Any images in the records should be skipped; transcribe the rest exactly.
-*-*-
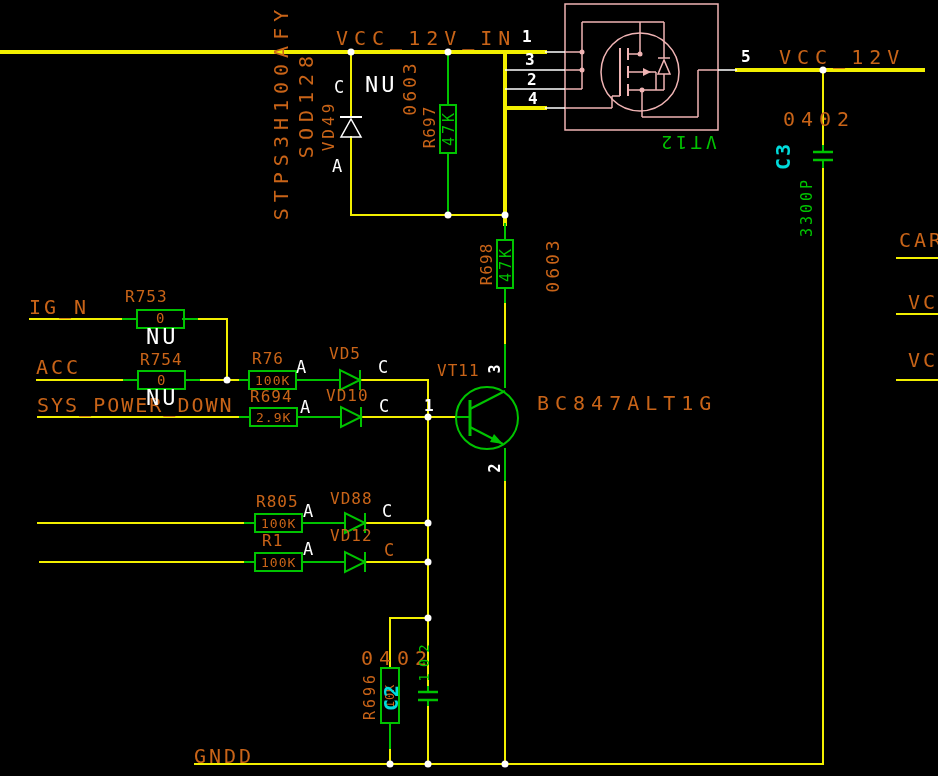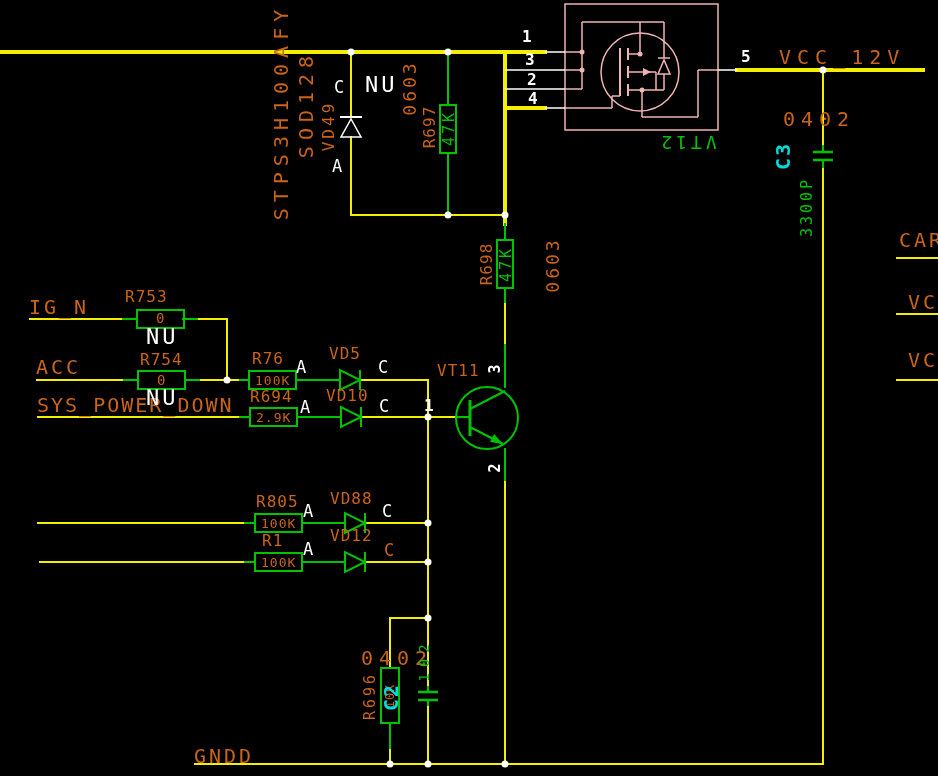--- a/index.html
+++ b/index.html
@@ -164,6 +164,7 @@
   </g>
 </svg>
 
+<div class="lbl o s20 sp6" style="left:336px;top:28px">VCC_12V_IN</div>
 <div class="lbl o s20 sp6" style="left:779px;top:47px">VCC_12V</div>
 
 <div class="lbl w s16 b" style="left:522px;top:29px">1</div>

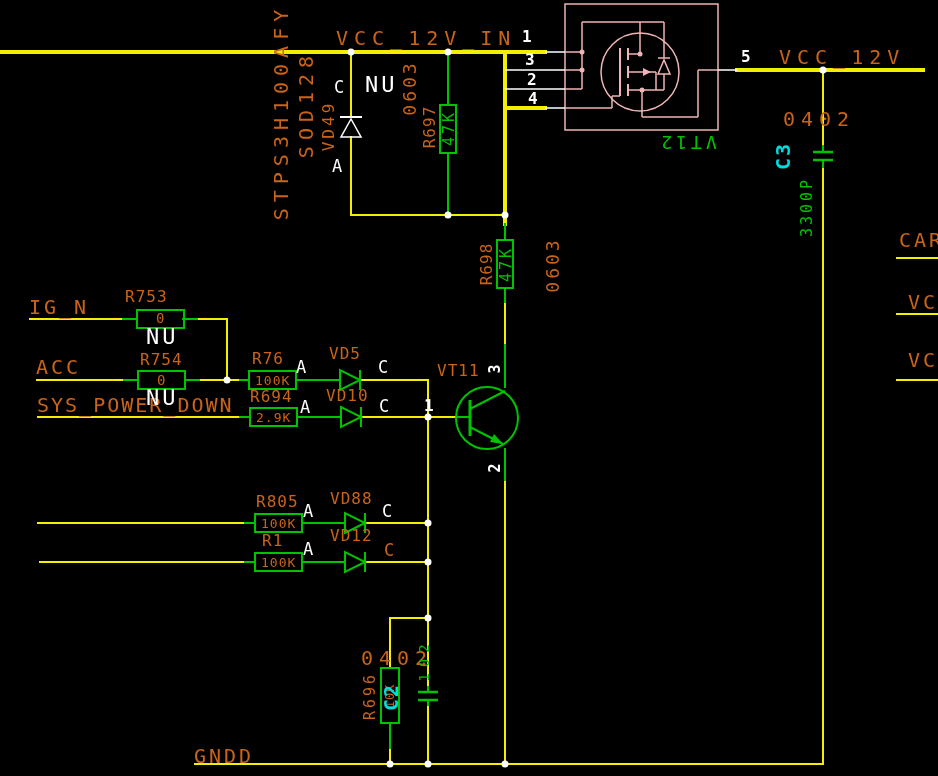--- a/index.html
+++ b/index.html
@@ -220,6 +220,7 @@
 <div class="lbl w s15 b v" style="left:495px;top:369px">3</div>
 <div class="lbl w s15 b v" style="left:495px;top:468px">2</div>
 <div class="lbl o s16 sp1" style="left:437px;top:363px">VT11</div>
+<div class="lbl o s20 sp6" style="left:537px;top:393px">BC847ALT1G</div>
 
 <div class="lbl o s16 sp1" style="left:256px;top:494px">R805</div>
 <div class="lbl o s13 sp1" style="left:261px;top:517px">100K</div>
-*-*-
*TASK SOLUTION*
--- a/index.html
+++ b/index.html
@@ -164,6 +164,7 @@
   </g>
 </svg>
 
+<div class="lbl o s20 sp6" style="left:336px;top:28px">VCC_12V_IN</div>
 <div class="lbl o s20 sp6" style="left:779px;top:47px">VCC_12V</div>
 
 <div class="lbl w s16 b" style="left:522px;top:29px">1</div>

--- a/index.html
+++ b/index.html
@@ -220,6 +220,7 @@
 <div class="lbl w s15 b v" style="left:495px;top:369px">3</div>
 <div class="lbl w s15 b v" style="left:495px;top:468px">2</div>
 <div class="lbl o s16 sp1" style="left:437px;top:363px">VT11</div>
+<div class="lbl o s20 sp6" style="left:537px;top:393px">BC847ALT1G</div>
 
 <div class="lbl o s16 sp1" style="left:256px;top:494px">R805</div>
 <div class="lbl o s13 sp1" style="left:261px;top:517px">100K</div>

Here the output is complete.